O Sindicato dos Sapateiros de Parobé atualizou, nesta quarta-feira (18), os números relacionados às mais recentes demissões no setor calçadista do município. Conforme a entidade, mais de 300 pessoas perderam seus empregos, contando cerca de 230 trabalhadores demitidos pela Calçados Bottero, que fechou um dos seus pavilhões, e a informação do setor de recursos humanos da Calçados Bibi que confirmou ao Sindicato a saída de 70 funcionários no período de dois meses.

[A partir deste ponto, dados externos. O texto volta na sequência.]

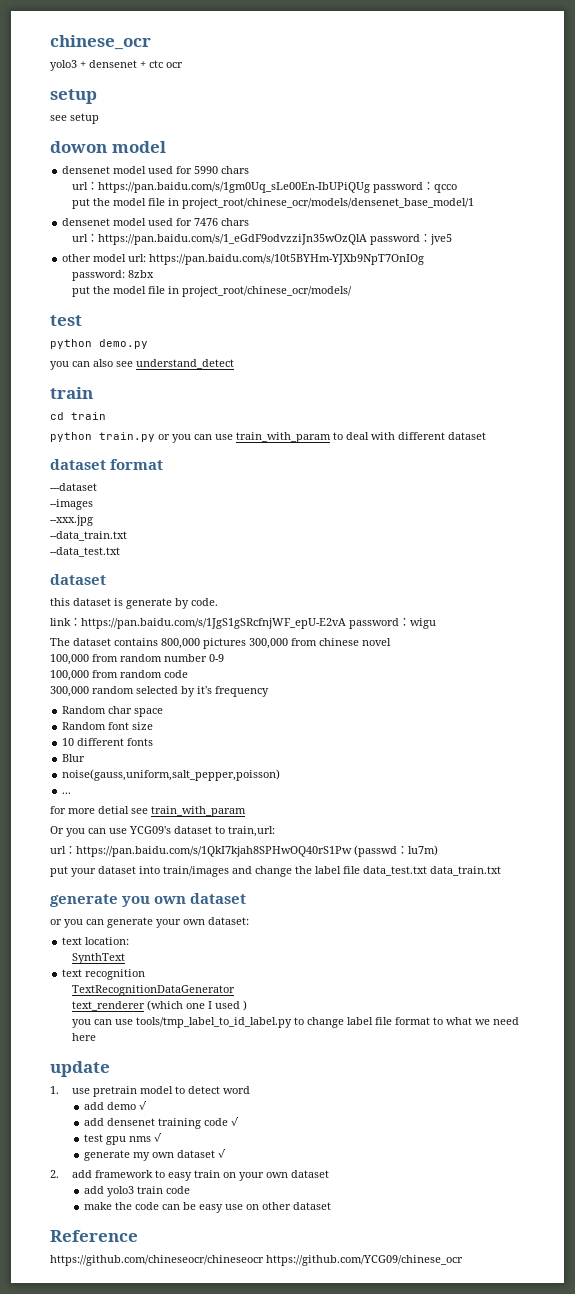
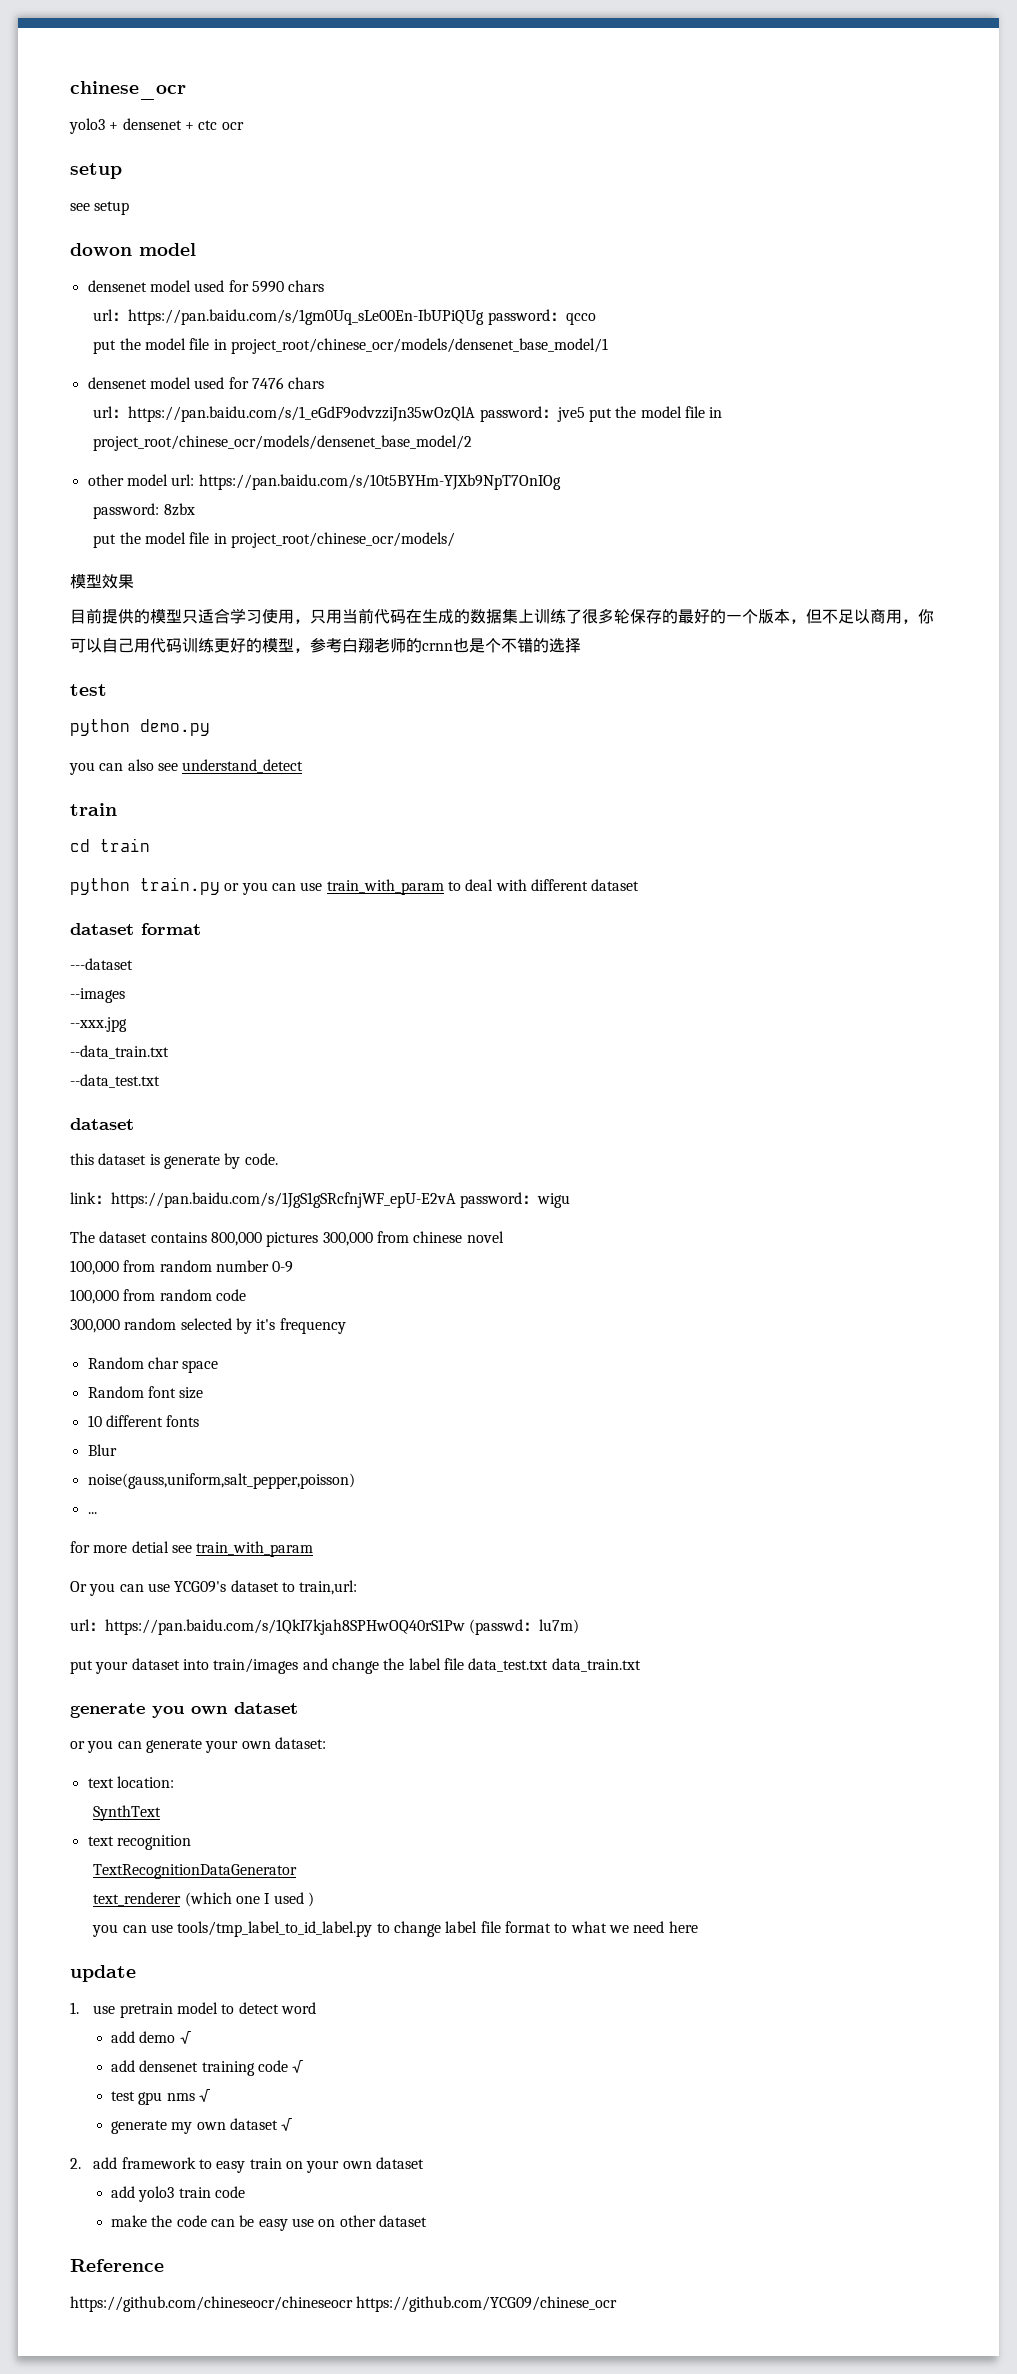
(452, 239) none -> [589,406,723,422] [93,435,473,451] put the model file in project_root/chinese_ocr/models/densenet_base_model/2
(352, 291) none -> [70,574,134,589] [70,608,934,624] [70,638,581,653] // 模型效果 // 目前提供的模型只适合学习使用，只用当前代码在生成的数据集上训练了很多轮保存的最好的一个版本，但不足以商用，你可以自己用代码训练更好的模型，参考白翔老师的crnn也是个不错的选择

“Estamos acompanhando todas as informações e tentando averiguar qual o impacto desta situação”, destaca o presidente do Sindicato, João Pires. Na avaliação dele, a motivação para os cortes não é decorrente da crise econômica. “Se trata de uma ação estratégica destas empresas. Nós visitamos todos os estantes do SICC (Salão Internacional do Couro e do Calçado) neste ano e todos os empresários nos colocaram que o cenário era favorável ao calçado brasileiro”, destacou Pires.
Oficialmente, quando promoveu as demissões, a Bottero informou que a falta de perspectiva de reação da economia obrigou a empresa a fazer os cortes, uma vez que não poderia comprometer a saúde financeira de toda a companhia. Quando surgiram as primeiras informações de cortes na Bibi, já na semana passada, a reportagem do Panorama pediu posicionamento à assessoria de imprensa da empresa, que não enviou manifestação em relação às demissões.

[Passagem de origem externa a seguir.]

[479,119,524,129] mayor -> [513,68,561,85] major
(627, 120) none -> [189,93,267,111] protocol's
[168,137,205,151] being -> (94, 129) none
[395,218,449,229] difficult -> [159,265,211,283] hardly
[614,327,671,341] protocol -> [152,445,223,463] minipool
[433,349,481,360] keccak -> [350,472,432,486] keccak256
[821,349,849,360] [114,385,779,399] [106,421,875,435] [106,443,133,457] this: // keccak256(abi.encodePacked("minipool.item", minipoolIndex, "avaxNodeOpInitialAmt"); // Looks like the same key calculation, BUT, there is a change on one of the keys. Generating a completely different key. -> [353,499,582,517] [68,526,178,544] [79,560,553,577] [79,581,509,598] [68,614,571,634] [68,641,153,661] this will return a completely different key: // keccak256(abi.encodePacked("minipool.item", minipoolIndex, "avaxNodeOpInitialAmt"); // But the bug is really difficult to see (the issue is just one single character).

A entidade ressalta que, devido às mudanças provocadas pela reforma trabalhista, todos os desligamentos deixaram de passar, obrigatoriamente, pela homologação do Sindicato. “É preciso que a categoria não fique desamparada neste momento. A homologação garante uma avaliação da entidade perante o pagamento e os trâmites legais para estas demissões”, acrescenta o secretário do Sindicato, Sandro Fagundes.

Francal apresentará a realidade do calçado
A expectativa do Sindicato dos Sapateiros, é que a partir da produção das coleções de primavera/verão, os funcionários sejam realocados novamente em empresas na cidade. Porém, existe a preocupação em garantir que não haja a precarização dos postos de trabalho. “A partir do momento em que eles retornem à indústria, nós estaremos verificando a situação destas contratações. Por isso é de extrema importância que a categoria se faça presente junto ao Sindicato”, salienta o presidente.
A Francal, uma das principais feiras do setor na América Latina, já deve trazer resultados e apresentar qual a realidade do cenário da indústria de calçados para o segundo semestre de 2018. Devido a isto, o Sindicato dos Sapateiros permanece em alerta quanto a estes resultados.